BOSTON — The best thing about sports is not the sports. It's not the games, matches, and duels. It's not the confrontations. It's not the competition.
Rather, by far the best thing about sport is the anticipation of sport.
It's exactly like real life, where the best aspect is not necessarily living it but anticipating it.
Now, this is no down-in-the-mouth diatribe about how things never turn out right, blah, blah, blah. That's absurd. Of course, they do. Why, let's see, there was that exquisite moment back in the summer of '74, or was it '75, when.... Then, just before that, in perhaps the autumn of '56, yes, definitely the autumn of '56, when ....
Oh, stop. Relax. Don't click on your e-mail and berate Your Humble and Obedient Columnist for his negative outlook. That's a joke. A tiny, little joke, a 1 on the official 10-point Sporting Scene joke-o-meter.
Certainly things work out. Life not only can be good but often is. Yet, make no mistake, there is absolutely nothing like the anticipation of what it will be. Be honest. Did a school dance ever measure up to how much you looked forward to it? Graduation? Did the new diet regime deliver what you imagined? Did the new girlfriend or boyfriend, turn out to be Rhodes-smart? (And did you care? Sorry for the digression.) Was the weather as good on your vacation as you had hoped for? Did Mr. Right perchance ever turn out to be Mr. Wrong?
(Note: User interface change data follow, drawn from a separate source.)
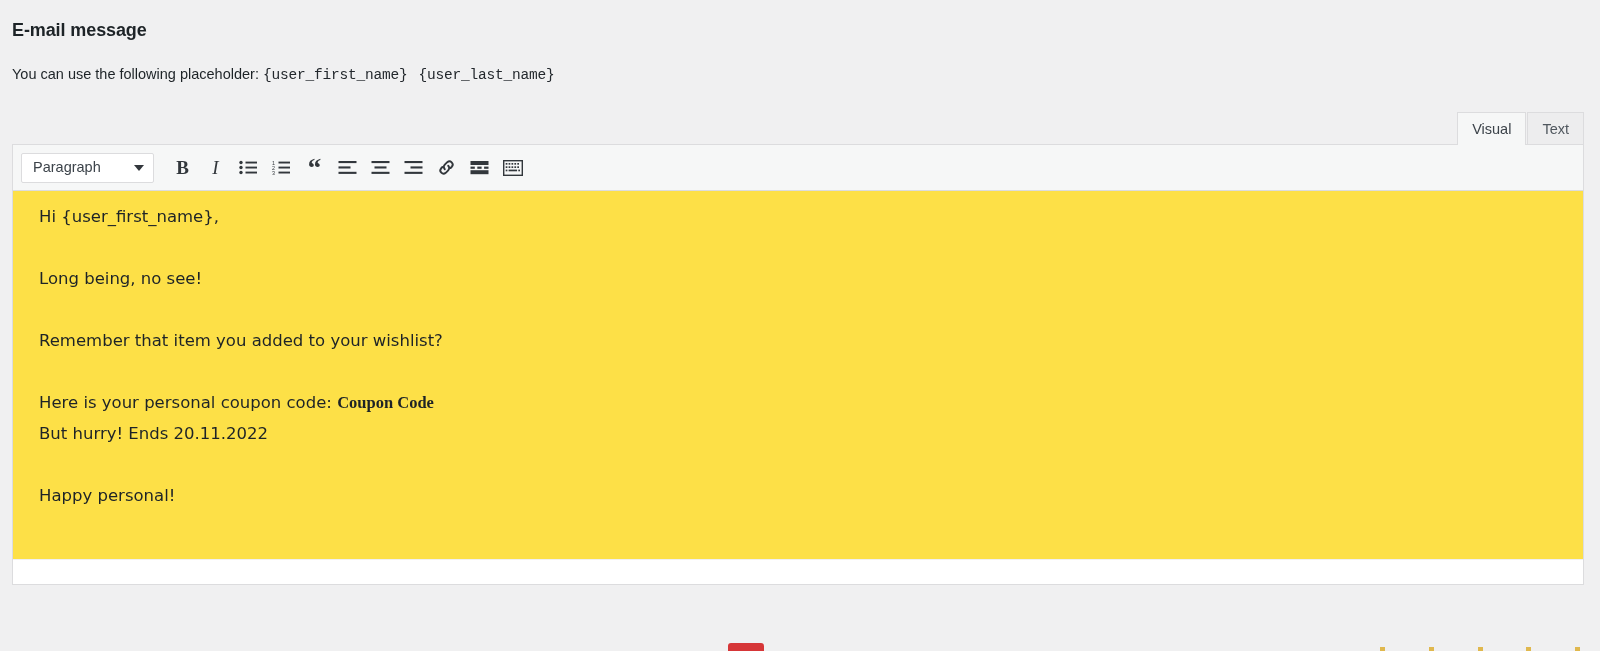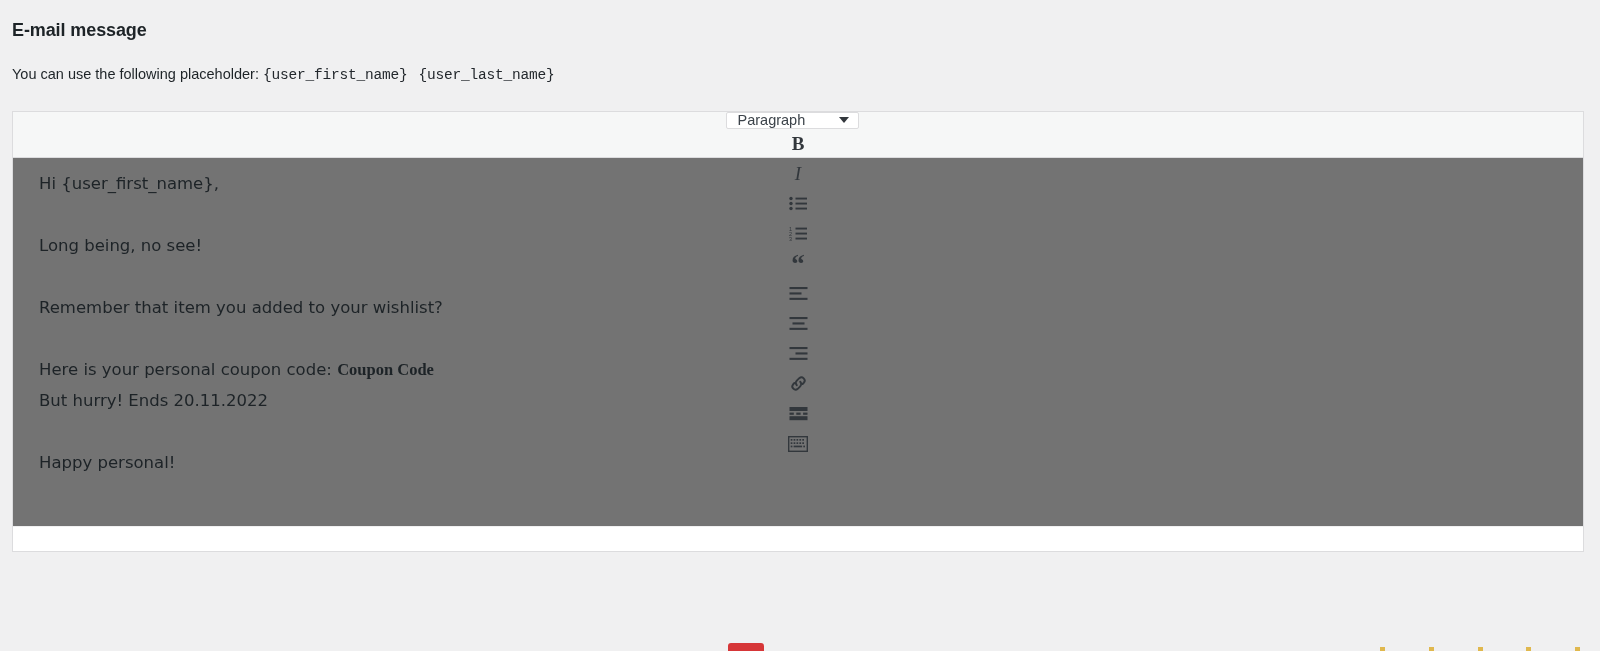"Visual" div.tab-bar { html: none -> <div> <div>Visual</div> <div>Text</div> </div> }
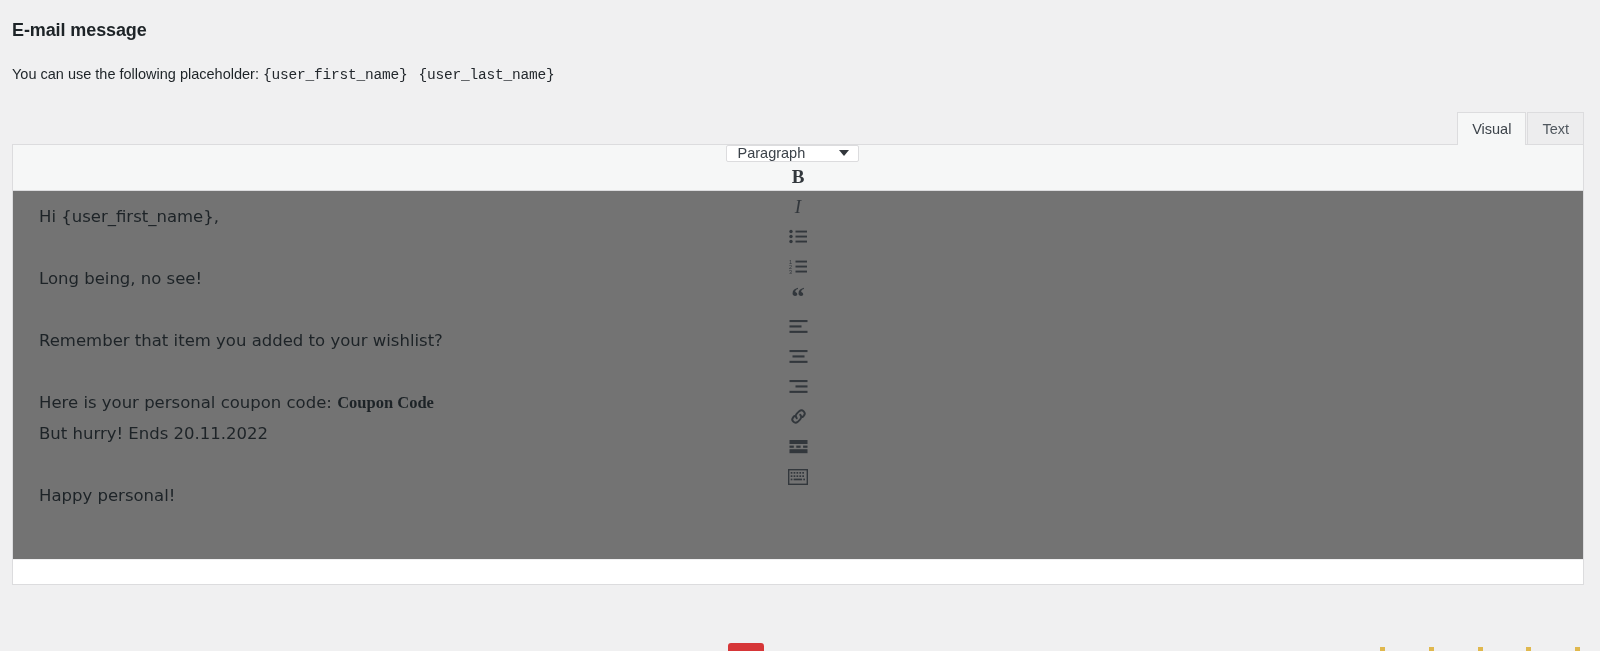"Paragraph" .toolbar { flex-direction: column -> none }
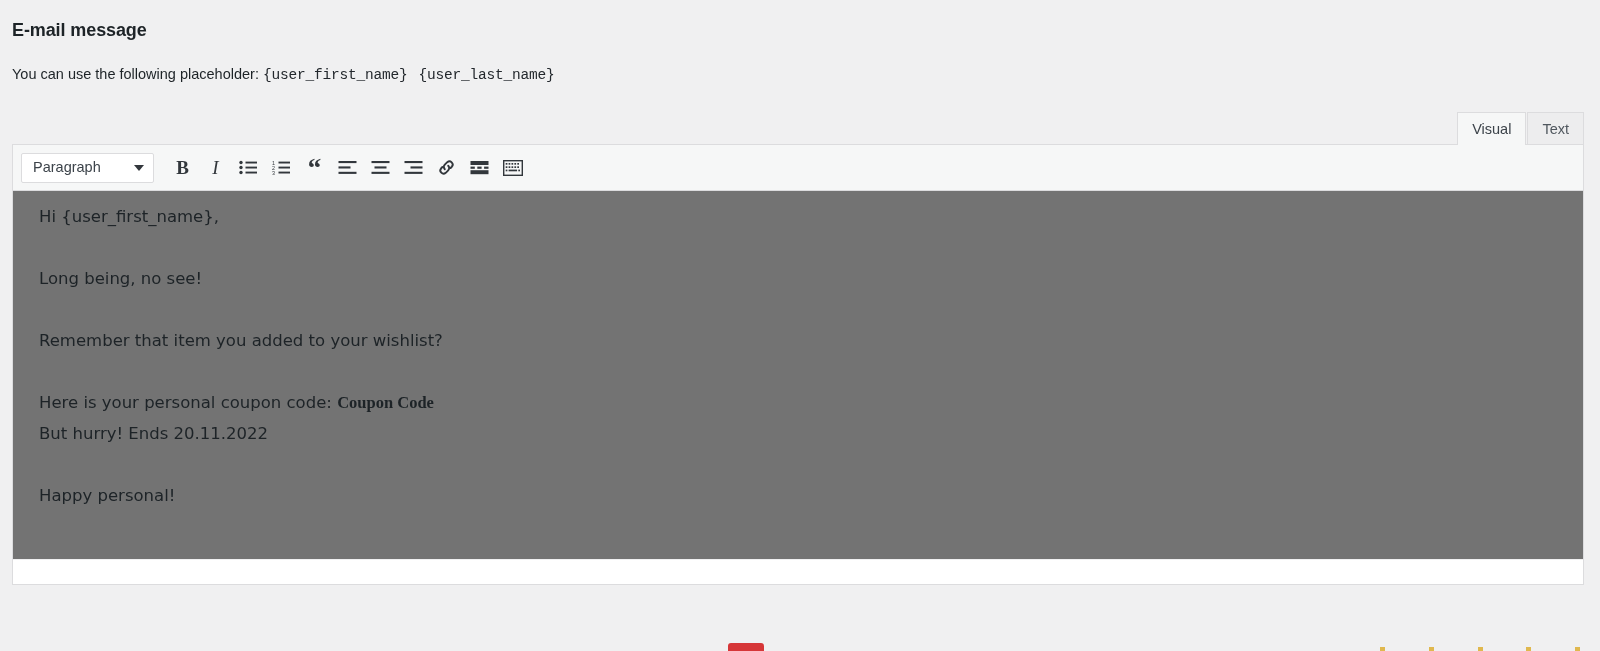"Hi {user_first_name}," .editor-content { background: #737373 -> #fde047 }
These days are perfect examples. We are just into the NBA championship series between Chicago, the block bullies with the swaggering attitude and supporting talent, against Utah, the never-quite-good-enough good guys anchored by the consistently sensational team player in a me, me, me sport, John Stockton.
Who knows how the best-of-seven series will go down but we're having the best part right now: The anticipation of each game. Gosh, maybe Michael Jordan will score 60 points in one game. Maybe he will be held to three and generally have his ears boxed by super Jazzman Karl Malone. Maybe Dennis Rodman's gross tattoos will fade and he will behave and convert to the Mormon Church. Come on, it could happen.
Do you figure the tradition-rich Detroit Red Wings will handle the whippersnapper Dallas Stars in hockey's semifinals?
Anticipation of sport affects our lives. Someone suggests going out to dinner. Naw, we'd miss the first half of the Bulls-Jazz. Someone wants to go see "The Horse Whisperer." What? And miss the hockey game? Are you nuts? And so we gather at someone's home for pizza and games. We look forward to them enormously, the games and the fellowship and good cheer, and when the games don't measure up - as often they don't - we don't mind because we had our fun in advance.
This anticipation extends to the participation sports. For those of us who grew up in the West, the cold-eyed truth is that a day skiing at Aspen was almost never as much fun as the anticipation of a day skiing at Aspen. Plans for a horseback trail ride in the Rockies were routinely far superior to the event, and certainly superior to the ensuing soreness.
But when the snow was poor or the weather atrocious or the horse notably disobedient, it didn't spoil the event because we had our fun in advance. Therefore, we instantly started making plans for the next trip to Aspen and hot chocolate at the historic Hotel Jerome and for our next trail ride. So soars the human spirit.
Granted, a case can be made that perhaps it is a too-shallow life that encompasses so little that all that is left is to look forward to a game. Please, goes this argument, there has to be more to life than getting worked up over the Red Sox vs. the Yankees. Can't conversational topics be more compelling than about Fenway Park's left-field wall and how Oakland home-run hitter Mark McGwire might fare if he played for Boston?
But it is true that too many of the world's populace work in assorted minimum-wage jobs where the position of the hands of the clock may dictate, in perfect bookends, joy and depression. Yet, that's the glory of anticipating sport, too, as diversion from our workaday lives.
There is absolutely nothing, nothing, nothing wrong with that.